Philippe Tabarot, ministre des Transports, dans le communiqué du ministère publié le 7 août 2026

Huit ans de travaux avant la signature

La décision n’est pas venue d’un coup. Elle s’appuie sur une stratégie nationale lancée en 2018 et sur des travaux menés à la Commission économique des Nations unies pour l’Europe, dont la France a assuré la coprésidence. Le calendrier tient en quelques dates.

DateÉtape
2018Lancement de la stratégie nationale pour la mobilité automatisée
2019Premières expérimentations à Montpellier, dans le cadre du Programme d’investissements d’avenir
2021Essais de la start-up Twinswheel à Montpellier pour La Poste et le groupe STEF
28 juillet 2026Signature de l’arrêté modifiant le texte de 2016 sur la catégorie L
7 août 2026Publication au Journal officiel

Le ministère revendique plus de deux cents expérimentations de véhicules autonomes menées en France depuis 2015, toutes catégories confondues. Cette antériorité explique le choix d’agir sans attendre l’ONU ni Bruxelles, dont les travaux d’harmonisation sont toujours en cours. Le pari comporte un risque assumé, celui d’avoir à réviser le cadre national si le cadre européen finit par diverger.

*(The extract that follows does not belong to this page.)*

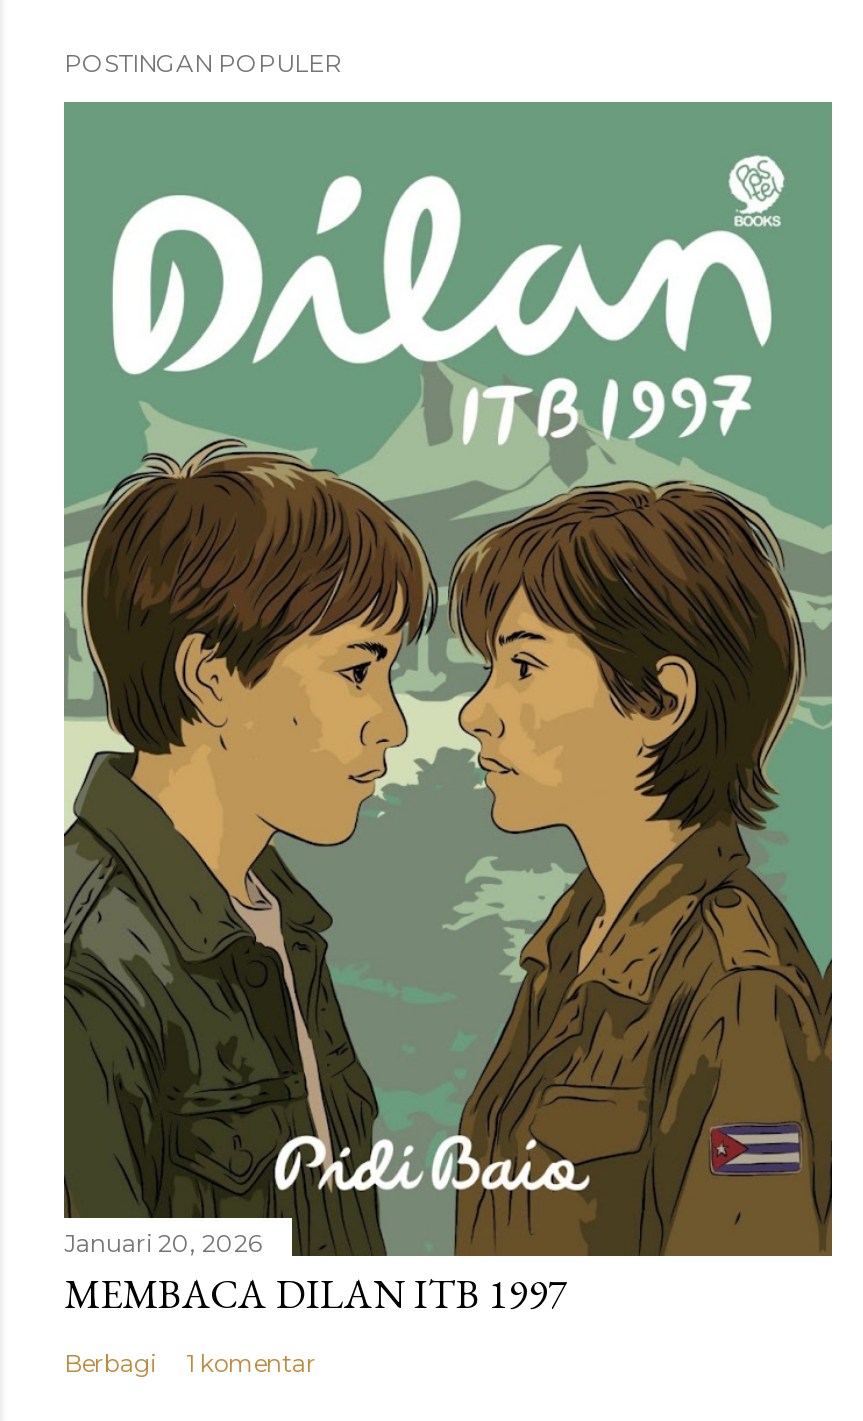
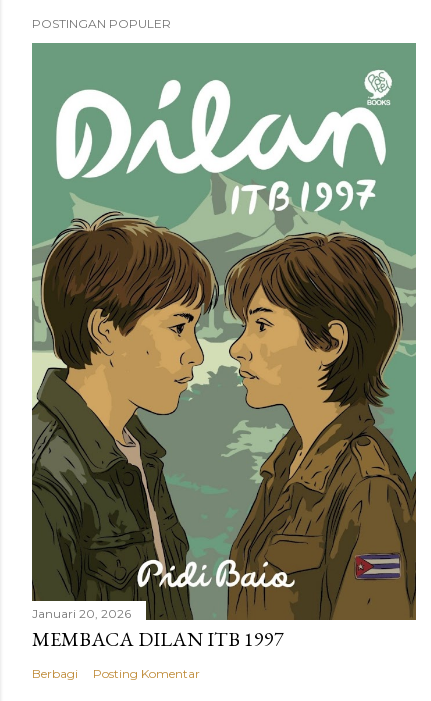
- 1 komentar
+ Posting Komentar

Le souvenir encombrant d’Amazon Scout

L’autorisation ne dit rien de la viabilité économique. Amazon a testé son robot Scout aux États-Unis avant de l’abandonner en 2022, trop lent et trop coûteux face à un livreur humain. La leçon vaut pour les constructeurs français, qui devront résoudre la même équation de vitesse et de coût, en y ajoutant la charge d’un opérateur de supervision par flotte.

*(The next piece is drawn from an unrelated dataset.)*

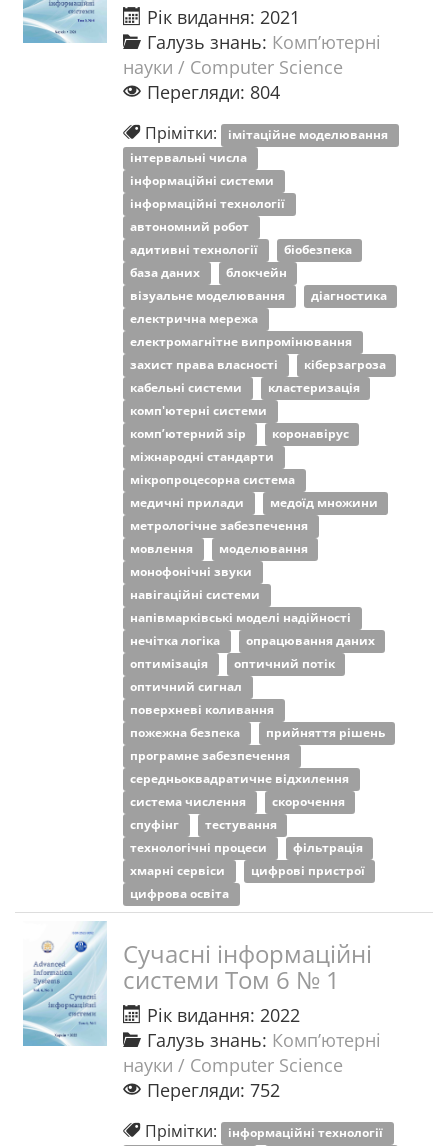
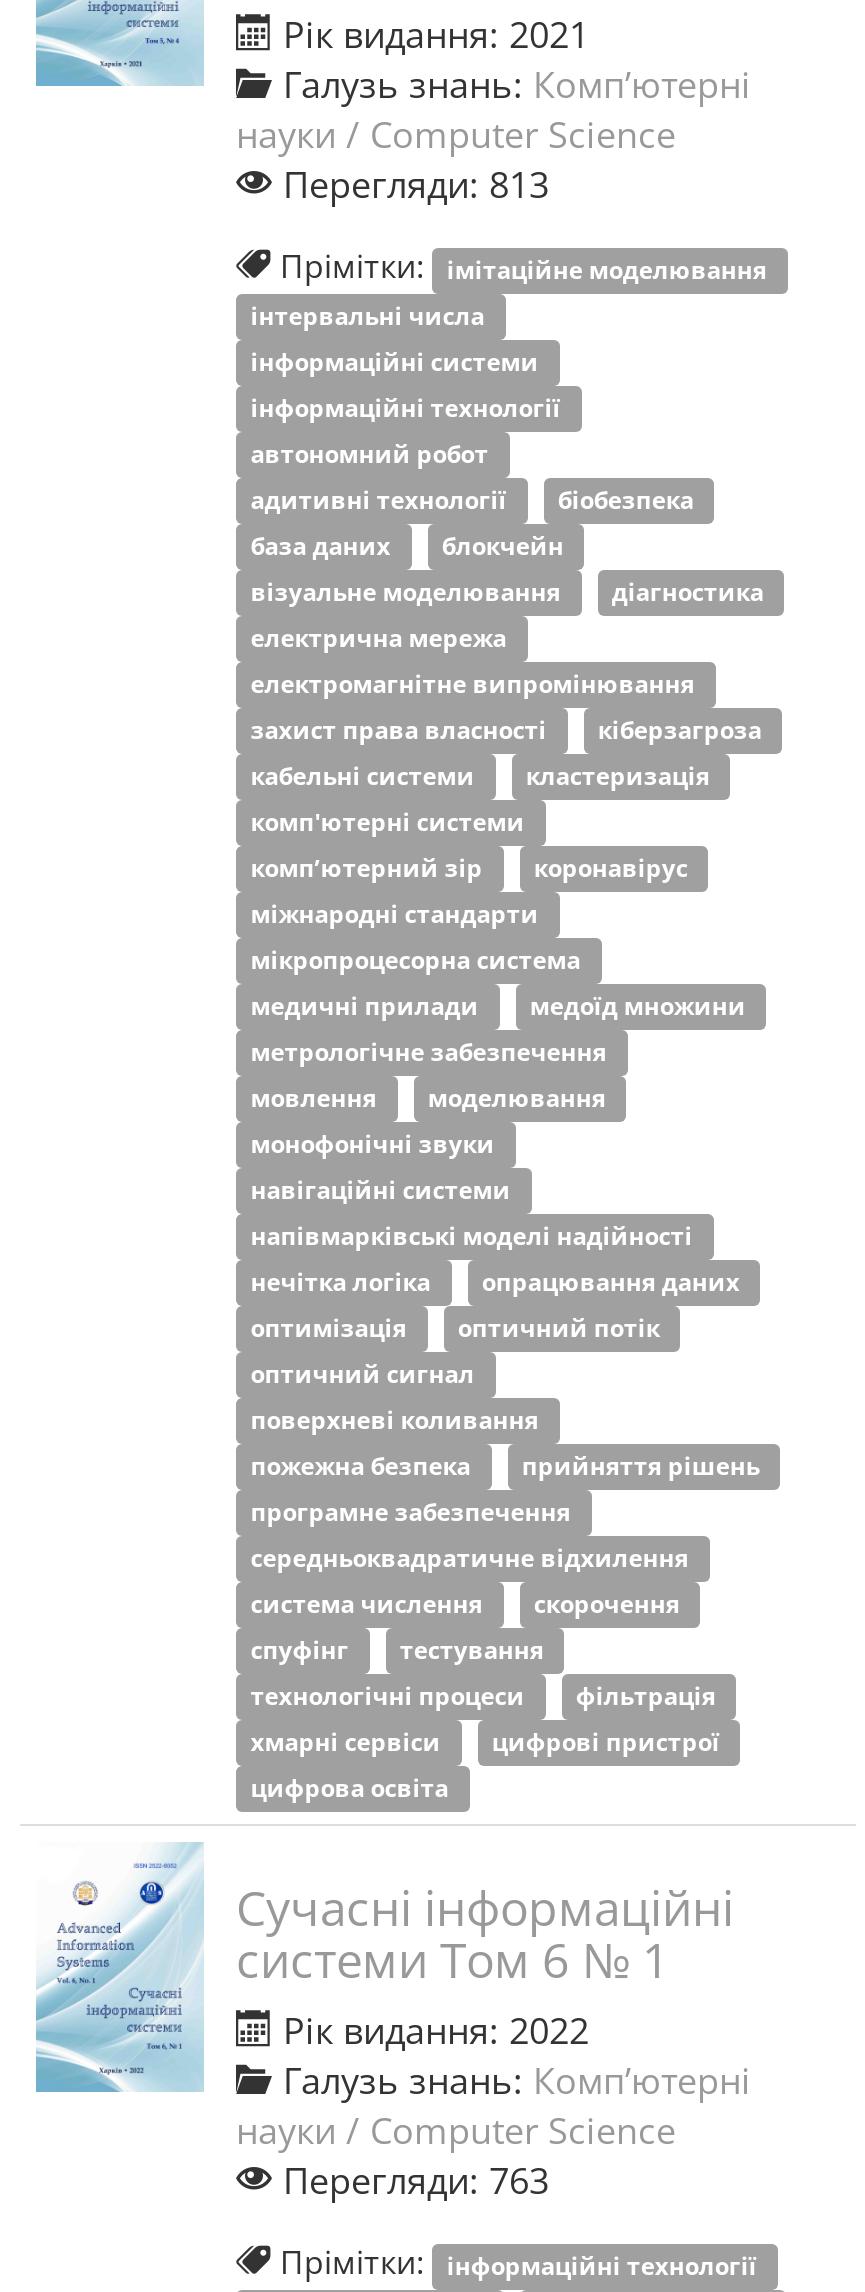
- Перегляди: 804
+ Перегляди: 813

- Перегляди: 752
+ Перегляди: 763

Twinswheel, installée à Cahors, roule à Montpellier depuis 2021 pour La Poste et le groupe STEF, avec un accompagnateur humain à chaque trajet lors des premières phases. C’est l’allègement de ce protocole qui décidera de la rentabilité, bien plus que l’arrêté lui-même. La filière rejoint ici la trajectoire d’autres machines qui cherchent leur modèle, comme ces robots qui renoncent à des fonctions pour convaincre les industriels.

Ce qui se jouera vraiment dans les rues

Le texte règle la question de l’homologation, pas celle de l’acceptation. Une tonne de marchandises roulant sans conducteur dans une rue commerçante pose des problèmes de partage de la voirie que ni un arrêté ni un logiciel de trajectoire ne tranchent, et qui atterriront sur le bureau des maires.

La sécurité informatique constituera l’autre terrain d’épreuve. Un véhicule connecté supervisé à distance élargit mécaniquement la surface d’attaque, et les travaux sur la vulnérabilité des voitures connectées ont montré que la prise de contrôle à distance n’est pas une hypothèse d’école. Les exigences citées par le ministère restent pour l’instant des principes, sans grille publique de vérification.

Le premier robot homologué dira lequel de ces deux sujets a été le mieux préparé. Les constructeurs qui se manifestent aujourd’hui savent que leur fenêtre commerciale est étroite, entre une réglementation nationale déjà ouverte et un cadre européen encore en écriture qui pourrait, dans deux ou trois ans, redistribuer les cartes.